La corruption se développe dans des « réseaux bien ancrés » de bureaucrates, d’hommes politiques, de responsables de la sécurité et d’hommes d’affaires-courtiers. Des dirigeants responsables et l’État de droit sont nécessaires pour enrayer ce fléau, a estimé John Githongo.

 

Nuhu Ribadu, actuellement aux avant-postes de la lutte en tant que principal responsable des enquêtes sur la corruption dans son pays, a déclaré que la corruption a privé les pays pauvres des avantages de leurs ressources, tant humaines que naturelles. Il a parlé en termes émus de la manière dont l’argent qui aurait pu financer des écoles et des hôpitaux était détourné des pays comme le sien. « Nous en avons assez de vivre de la charité des autres… pour mettre fin à la pauvreté, nous devons d’abord mettre fin à la corruption et à la mauvaise gestion des ressources, » a-t-il déclaré sous les applaudissements.

 

Pour illustrer les effets corrosifs de la corruption, Huguette Labelle et Paul Volcker ont tous deux évoqué le récent assassinat d’Andrei Kozlov, cadre réformateur de la Banque centrale russe.

 

Mohammed Ibrahim a montré de manière convaincante que qui dit corrompu dit corrupteur. « Il faut s’attaquer au problème avec moins d’hypocrisie, » a-t-il déclaré.

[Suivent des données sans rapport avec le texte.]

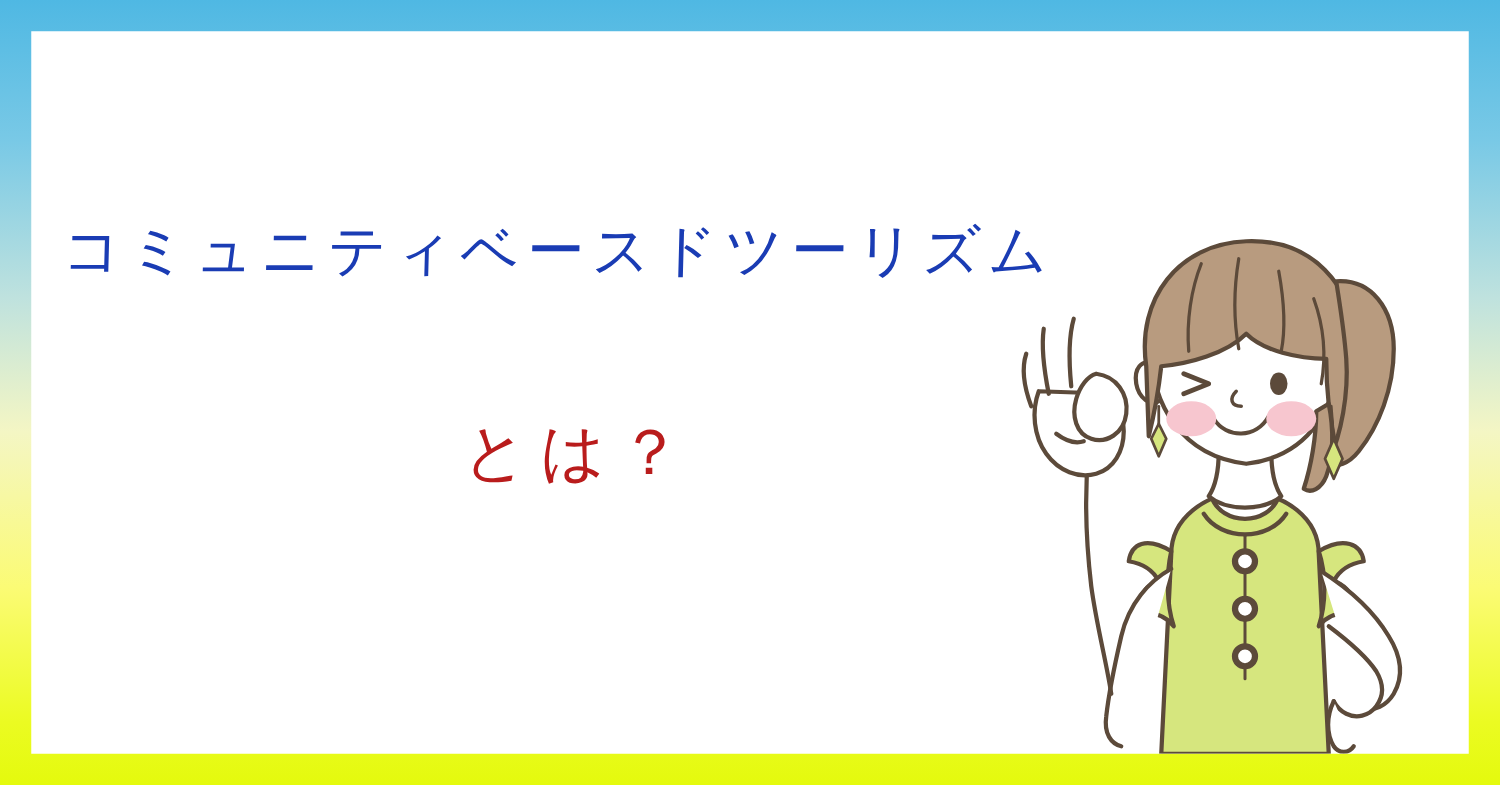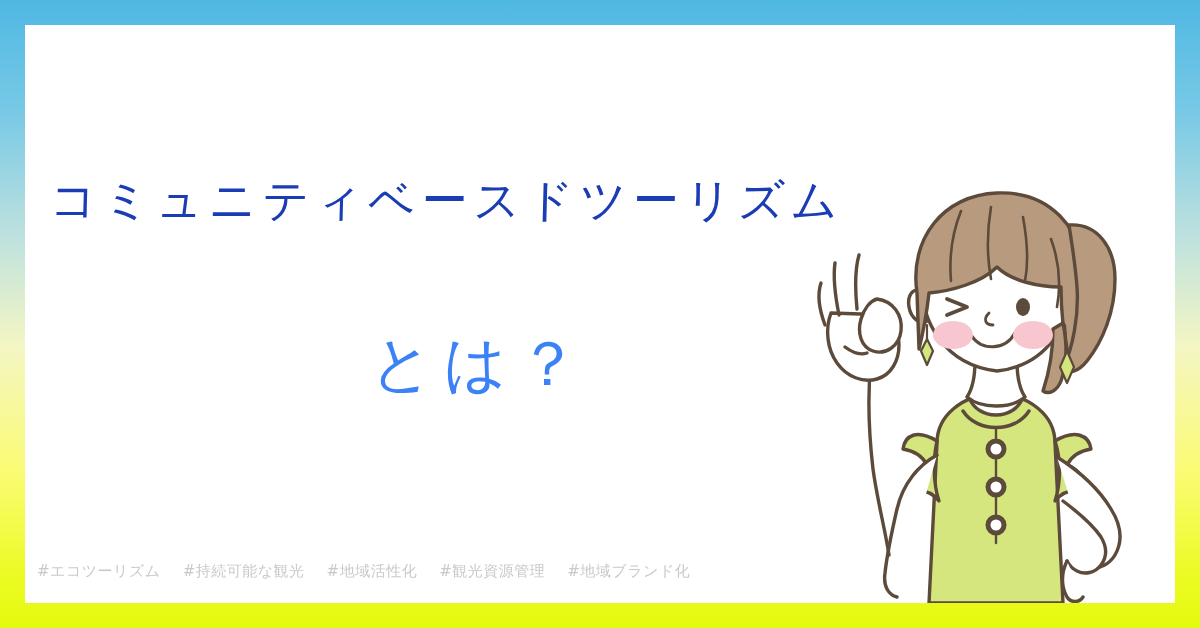"とは？" .subhead { color: #3b82f6 -> #b91c1c; font-family: Liberation Mono, monospace -> Liberation Serif, serif; font-size: 62px -> 51px }
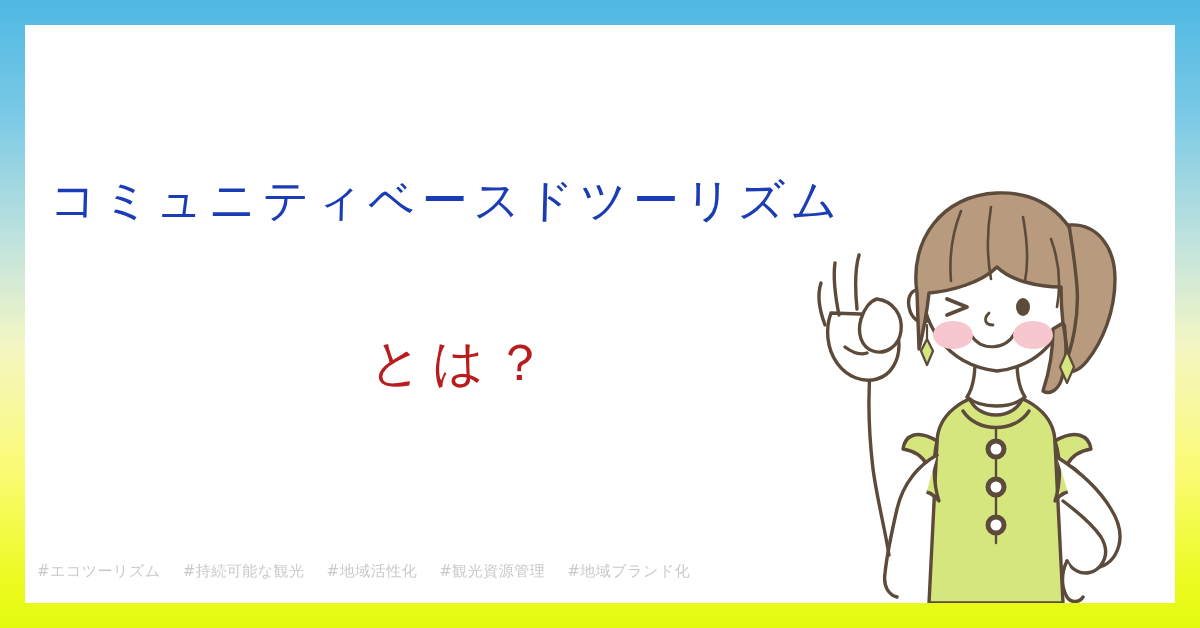"#エコツーリズム" div.tagrow { html: <div> <span>#エコツーリズム</span> <span>#持続可能な観光</span> <span>#地域活性化</span> <span>#観光資源管理</span> <span>#地域ブランド化</span> </div> -> none }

Il a raconté comment sa société de téléphonie mobile, qui est présente dans 15 pays d’Afrique subsaharienne, avait consciemment adopté la pratique de « ne jamais offrir le moindre sous. »

 

Le fait que la corruption joue dans les deux sens a été évoqué plus vigoureusement au cours de la séance de questions-réponses. Les participants ont soutenu que tout comme les pays en développement doivent améliorer les structures de gouvernance pour prévenir la corruption et sanctionner les délinquants, les pays développés doivent prendre des mesures pour punir les  corrupteurs et les empêcher d’amasser de l’argent illicite dans leurs réseaux bancaires. « Les pays développés ne peuvent pas avoir deux poids deux mesures, » a estimé Nuhu Ribadu.

 

Auparavant, dans son discours de bienvenue, le président Paul Wolfowitz avait souligné sa conviction que la corruption était un obstacle de taille au développement, et que la pauvreté ne pouvait pas être réduite en l’absence de structures appropriées de gouvernance et de mesures de lutte contre la corruption.